Dr Hayaatun Sillem, chief executive of the Royal Academy of Engineering, explains the coming year will be one in which engineering will be firmly in the societal spotlight
I feel privileged and delighted to be starting this Year of Engineering as the new chief executive of the Royal Academy of Engineering. It is – of course – my dream job and I am especially excited to be taking on the role in a year in which engineering will be firmly under the spotlight.
I have written on several occasions about the shortfall in engineering skills and diversity. The Year of Engineering – and our associated profession-wide digital marketing campaign This is Engineering – provide an unprecedented opportunity to bring about a step change both in perceptions of engineering and the attractiveness of engineering careers to people from all backgrounds.
The timing of the year reflects many causes for celebration, including the fact that 2018 will see the first passenger journeys made on the Elizabeth Line: an enormous feat of engineering that has demonstrated the quality of project management that is possible in the UK and the power of visionary leadership in ensuring that such projects deliver maximum benefit through innovation, local capacity development and community engagement.
This year is also the 200th anniversary of the founding of the Institution of Civil Engineers and the 100th anniversary of the creation of the RAF. Both anniversary programmes will provide additional opportunities to showcase how engineering has transformed the world around us, and highlight how it can continue to do so in the future.
By contrast, Dame Judith Hackitt’s review of building regulations and fire safety in the wake of the deeply shocking Grenfell Tower fire means that engineering and allied professions will come under great scrutiny in the next few months. We pride ourselves on our professionalism within the engineering community and we will need to play our full part in ensuring that lessons are learned and all necessary steps are taken to ensure that such disasters cannot happen again. The systems approach that underlies engineering must surely be of value in helping to create a more resilient framework of controls, even where vulnerabilities do not stem directly from the work of engineers.
Another major theme in 2018 will be the UK’s preparations for Brexit and, linked to this, the implementation of industrial strategy, which remains a crucial component of the UK’s post-Brexit risk-mitigation strategy. Engineering is a critical contributor to UK jobs and growth and it’s important that our voices are heard in the debate. The academy is building on the very positive experience of the last 18 months of increasingly close collaboration with the other bodies representing UK professional engineering by creating a new Engineering Policy Centre to drive greater connectivity between policy makers and engineers, better-informed policy development and implementation.
Commentators and politicians are increasingly focused on the impact of automation and technologies such as AI on the UK economy, with the BBC News website identifying AI as the most significant tech trend for 2018. UK research has enormous strengths in areas such as AI and robotics and I hope that 2018 will see greater investment in raising digital skill levels right across the workforce. It is equally important for engineers and technologists to engage with the public, the media and social scientists to help frame a responsible debate about the future of work and the societal impact of digital technologies, and ensure that public trust is built. Failure to do this could jeopardise the UK’s ability to benefit fully from these technologies in the long term. The introduction of the General Data Protection Regulation in May 2018 will provoke further debates about data privacy as well as posing practical challenges for those organisations who are preparing for compliance.

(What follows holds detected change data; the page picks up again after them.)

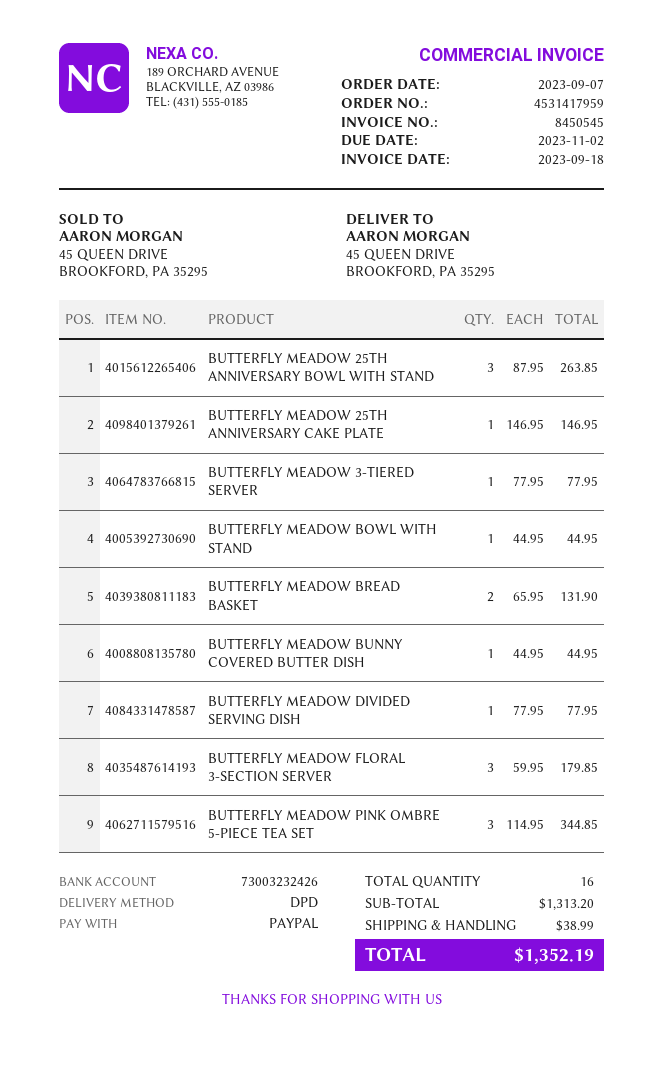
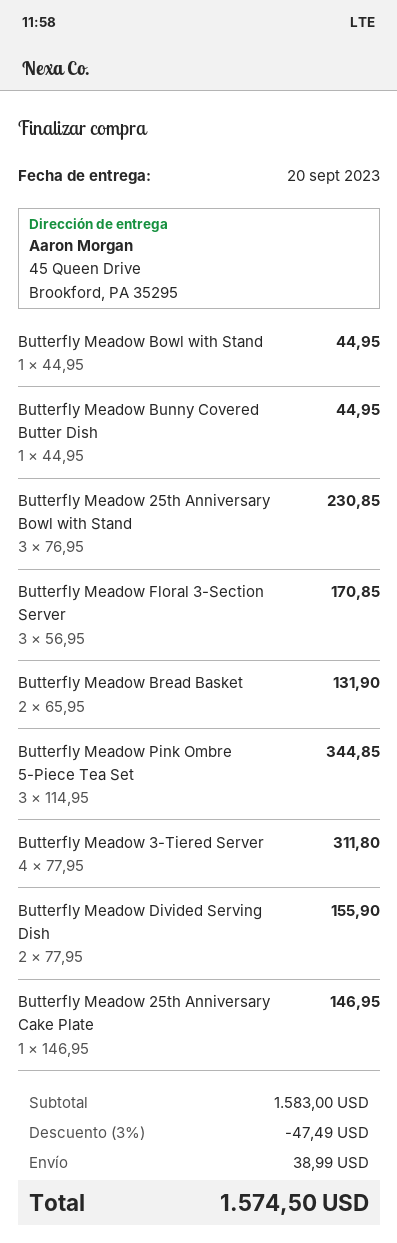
BUTTERFLY MEADOW 25TH ANNIVERSARY BOWL WITH STAND: 3 x 87.95 = 263.85 -> 3 x 76.95 = 230.85
BUTTERFLY MEADOW 3-TIERED SERVER: 1 x 77.95 = 77.95 -> 4 x 77.95 = 311.80
BUTTERFLY MEADOW DIVIDED SERVING DISH: 1 x 77.95 = 77.95 -> 2 x 77.95 = 155.90
BUTTERFLY MEADOW FLORAL 3-SECTION SERVER: 3 x 59.95 = 179.85 -> 3 x 56.95 = 170.85
subtotal: 1313.20 -> 1583.00
discount: none -> 3% = 47.49
total: 1352.19 -> 1574.50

Significant change for engineering is also expected within the research and innovation landscape. UK Research and Innovation (UKRI) will come into being on 1 April, while both the Engineering and Physical Sciences Research Council (EPSRC) and Innovate UK will be recruiting new leaders. Many of the senior roles within the research and innovation funding and policy community are currently held by biomedical scientists – including both the CEO of UKRI, Sir Mark Walport, and his successor as government chief scientific advisor, Dr Patrick Vallance. Effective leadership can of course be provided by people from any discipline, but it would be encouraging to see more influential engineering voices at the top table within policy-making circles in the future.

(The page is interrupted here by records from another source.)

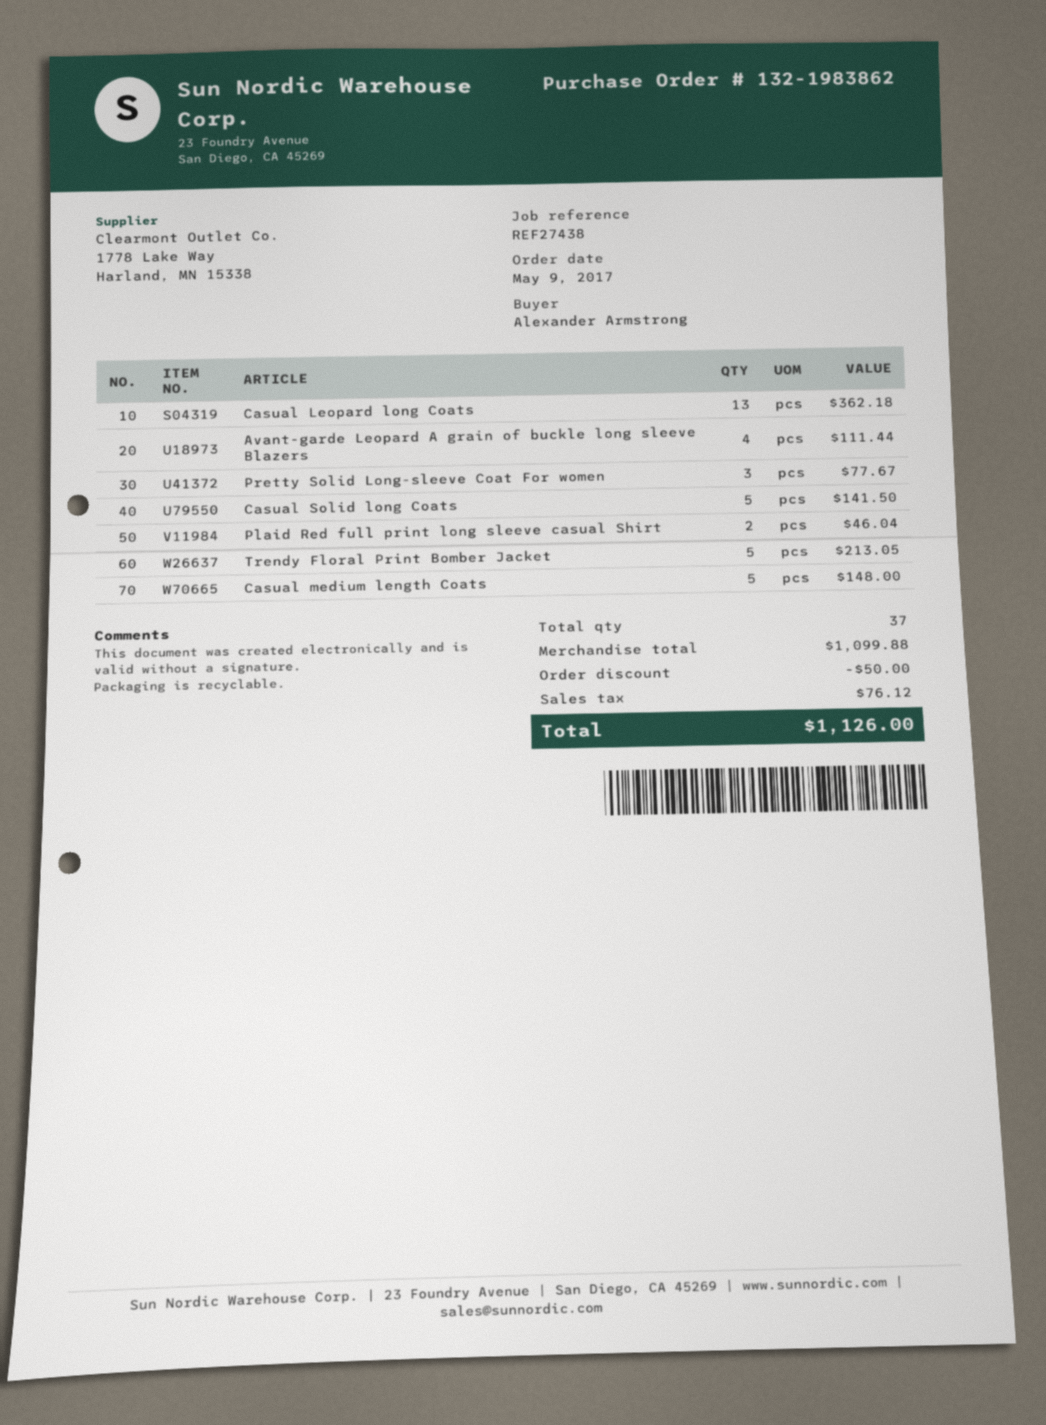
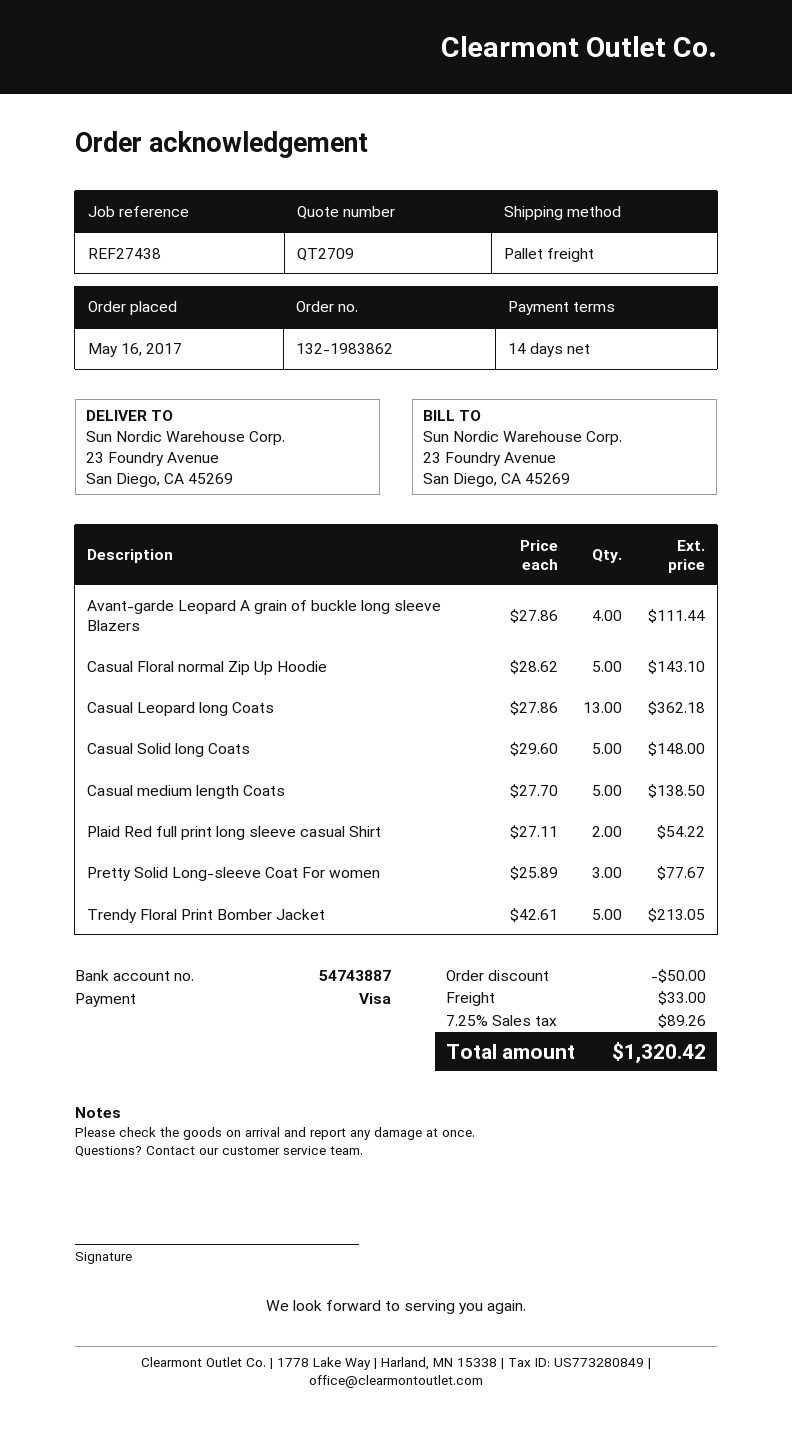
order date: 2017-05-09 -> 2017-05-16
Casual Solid long Coats: 5 for 141.50 -> 5 for 148.00
Plaid Red full print long sleeve casual Shirt: 2 for 46.04 -> 2 for 54.22
Casual medium length Coats: 5 for 148.00 -> 5 for 138.50
Casual Floral normal Zip Up Hoodie: none -> 5 for 143.10
shipping: none -> 33.00
tax: 76.12 -> 89.26
total: 1126.00 -> 1320.42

It is tempting to end this column with some reflections on what I might be saying in a year’s time. I have given up attempting to predict the political weather, but I very much hope that we will be looking back on a year in which UK engineering made significant strides in supporting wider society and contributing to national life. I was very encouraged to see that the second Create the Future survey of public perceptions across 10 countries, published in December by the Queen Elizabeth Prize for Engineering Foundation, showed that 84 per cent believed that engineering can make a difference to addressing major global challenges and 87 per cent said
they trust engineering businesses to make the world a better place. I look forward to playing my part in making sure that we live up to these expectations.